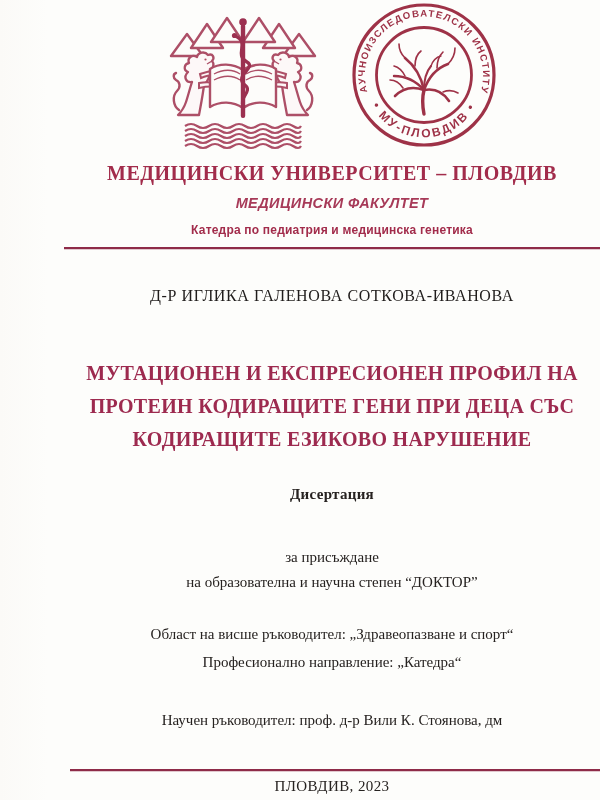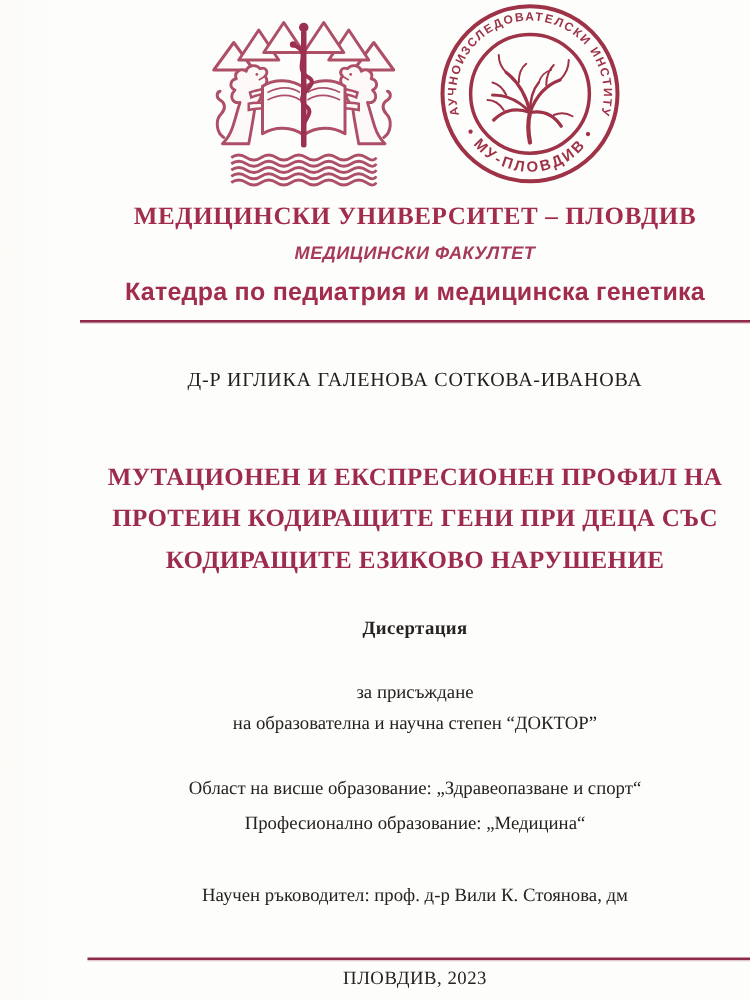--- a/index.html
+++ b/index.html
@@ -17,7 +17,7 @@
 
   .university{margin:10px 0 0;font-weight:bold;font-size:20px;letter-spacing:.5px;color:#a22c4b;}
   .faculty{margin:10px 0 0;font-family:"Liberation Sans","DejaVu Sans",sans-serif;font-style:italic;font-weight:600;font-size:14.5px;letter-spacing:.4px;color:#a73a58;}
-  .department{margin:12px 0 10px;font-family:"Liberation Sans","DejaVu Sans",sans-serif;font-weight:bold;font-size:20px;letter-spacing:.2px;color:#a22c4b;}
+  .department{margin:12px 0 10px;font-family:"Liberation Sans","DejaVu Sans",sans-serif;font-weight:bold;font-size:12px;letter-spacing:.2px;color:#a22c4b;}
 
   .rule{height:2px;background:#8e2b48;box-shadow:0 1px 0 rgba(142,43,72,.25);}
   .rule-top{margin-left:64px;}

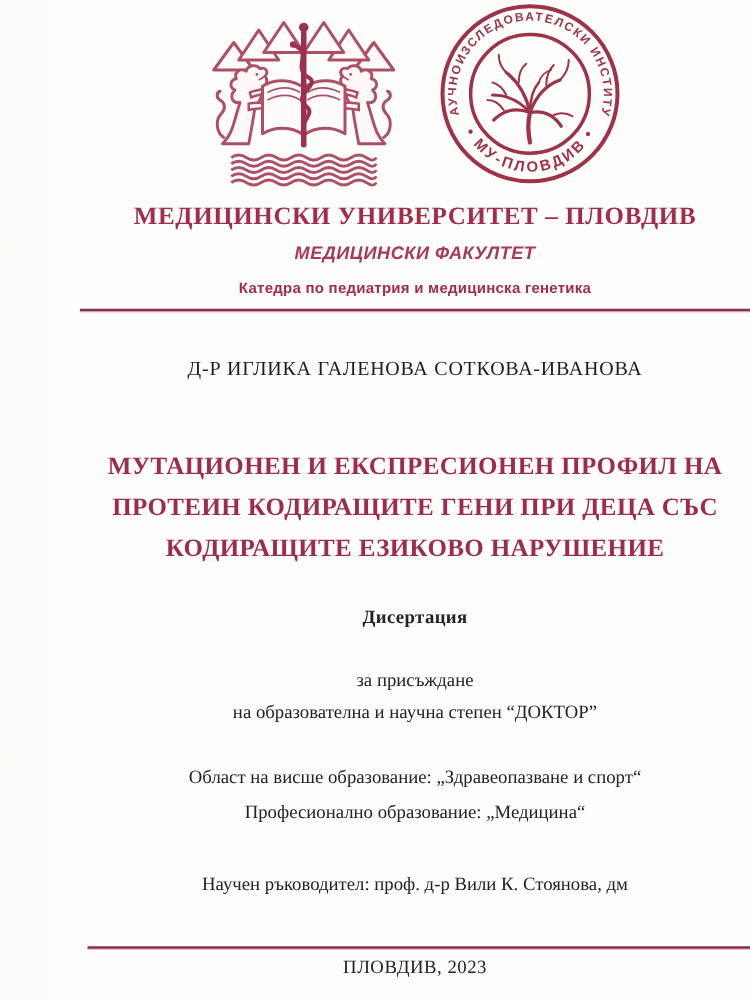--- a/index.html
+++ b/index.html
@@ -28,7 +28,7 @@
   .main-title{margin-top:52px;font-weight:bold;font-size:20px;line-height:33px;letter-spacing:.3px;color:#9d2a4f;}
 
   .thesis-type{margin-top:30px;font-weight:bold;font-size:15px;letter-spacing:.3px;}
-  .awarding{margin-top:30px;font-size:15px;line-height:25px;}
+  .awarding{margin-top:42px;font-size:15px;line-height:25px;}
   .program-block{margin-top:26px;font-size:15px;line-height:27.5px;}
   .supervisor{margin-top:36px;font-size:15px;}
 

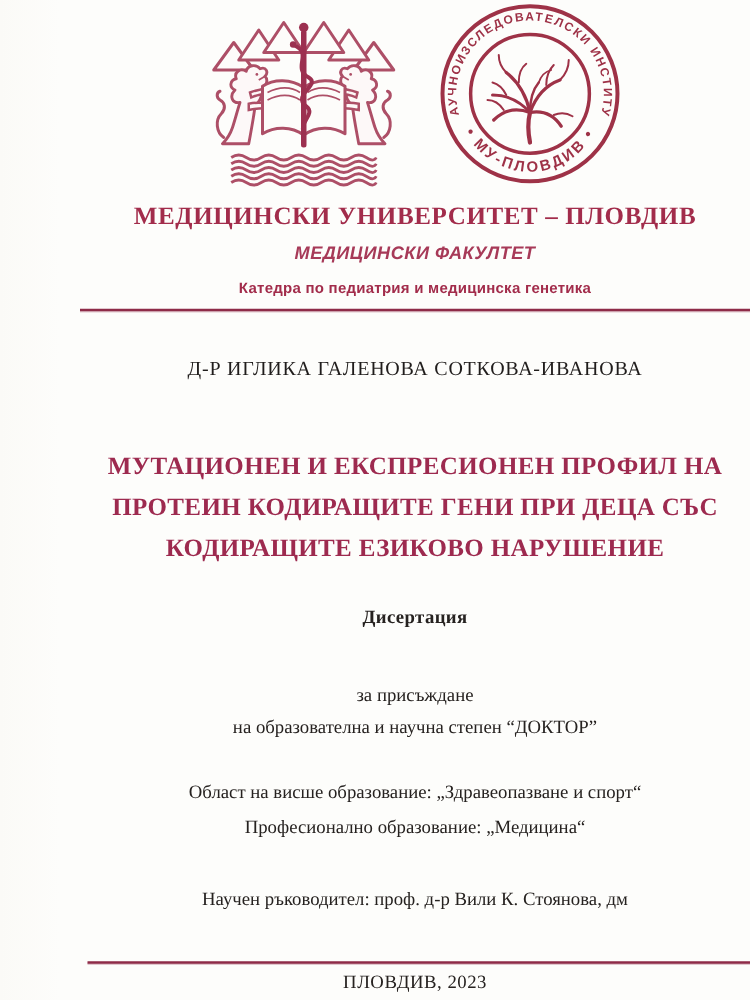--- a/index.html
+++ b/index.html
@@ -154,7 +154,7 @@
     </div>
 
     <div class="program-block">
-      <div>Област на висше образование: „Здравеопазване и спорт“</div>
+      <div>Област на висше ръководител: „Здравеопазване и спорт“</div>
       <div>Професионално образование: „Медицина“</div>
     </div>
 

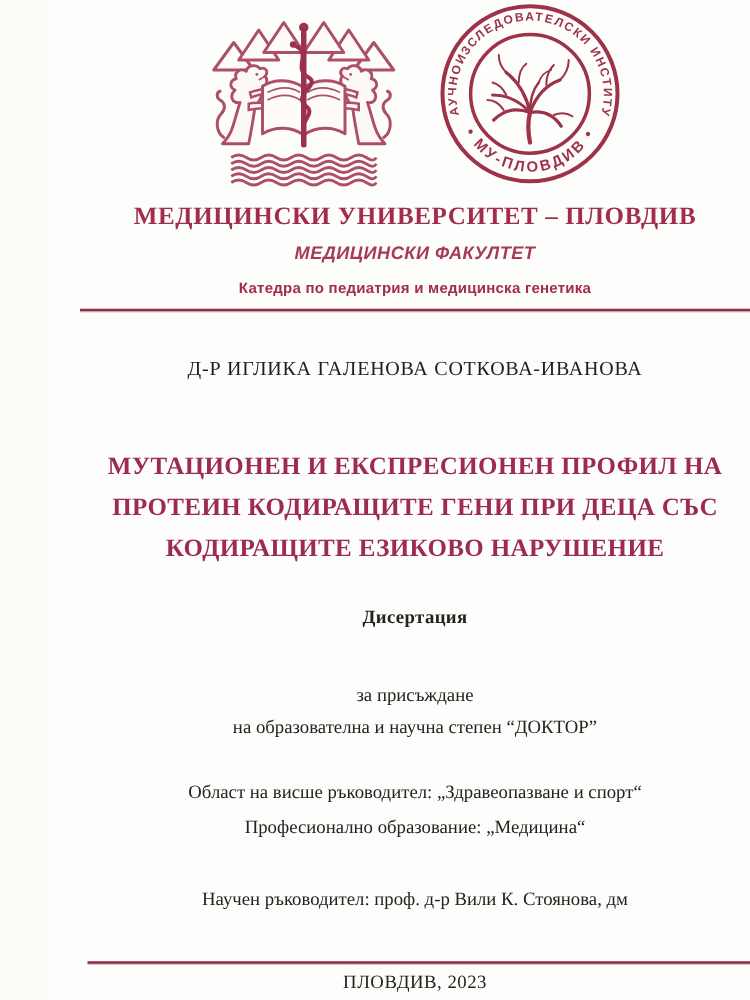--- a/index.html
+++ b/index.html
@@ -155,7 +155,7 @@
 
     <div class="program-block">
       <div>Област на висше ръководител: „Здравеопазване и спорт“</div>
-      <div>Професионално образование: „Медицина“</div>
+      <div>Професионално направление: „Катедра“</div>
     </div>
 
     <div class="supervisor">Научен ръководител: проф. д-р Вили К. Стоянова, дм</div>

## Task prompt
Output all the records above exactly, but without their images.

## Reply
--- a/index.html
+++ b/index.html
@@ -17,7 +17,7 @@
 
   .university{margin:10px 0 0;font-weight:bold;font-size:20px;letter-spacing:.5px;color:#a22c4b;}
   .faculty{margin:10px 0 0;font-family:"Liberation Sans","DejaVu Sans",sans-serif;font-style:italic;font-weight:600;font-size:14.5px;letter-spacing:.4px;color:#a73a58;}
-  .department{margin:12px 0 10px;font-family:"Liberation Sans","DejaVu Sans",sans-serif;font-weight:bold;font-size:20px;letter-spacing:.2px;color:#a22c4b;}
+  .department{margin:12px 0 10px;font-family:"Liberation Sans","DejaVu Sans",sans-serif;font-weight:bold;font-size:12px;letter-spacing:.2px;color:#a22c4b;}
 
   .rule{height:2px;background:#8e2b48;box-shadow:0 1px 0 rgba(142,43,72,.25);}
   .rule-top{margin-left:64px;}

--- a/index.html
+++ b/index.html
@@ -28,7 +28,7 @@
   .main-title{margin-top:52px;font-weight:bold;font-size:20px;line-height:33px;letter-spacing:.3px;color:#9d2a4f;}
 
   .thesis-type{margin-top:30px;font-weight:bold;font-size:15px;letter-spacing:.3px;}
-  .awarding{margin-top:30px;font-size:15px;line-height:25px;}
+  .awarding{margin-top:42px;font-size:15px;line-height:25px;}
   .program-block{margin-top:26px;font-size:15px;line-height:27.5px;}
   .supervisor{margin-top:36px;font-size:15px;}
 

--- a/index.html
+++ b/index.html
@@ -154,7 +154,7 @@
     </div>
 
     <div class="program-block">
-      <div>Област на висше образование: „Здравеопазване и спорт“</div>
+      <div>Област на висше ръководител: „Здравеопазване и спорт“</div>
       <div>Професионално образование: „Медицина“</div>
     </div>
 

--- a/index.html
+++ b/index.html
@@ -155,7 +155,7 @@
 
     <div class="program-block">
       <div>Област на висше ръководител: „Здравеопазване и спорт“</div>
-      <div>Професионално образование: „Медицина“</div>
+      <div>Професионално направление: „Катедра“</div>
     </div>
 
     <div class="supervisor">Научен ръководител: проф. д-р Вили К. Стоянова, дм</div>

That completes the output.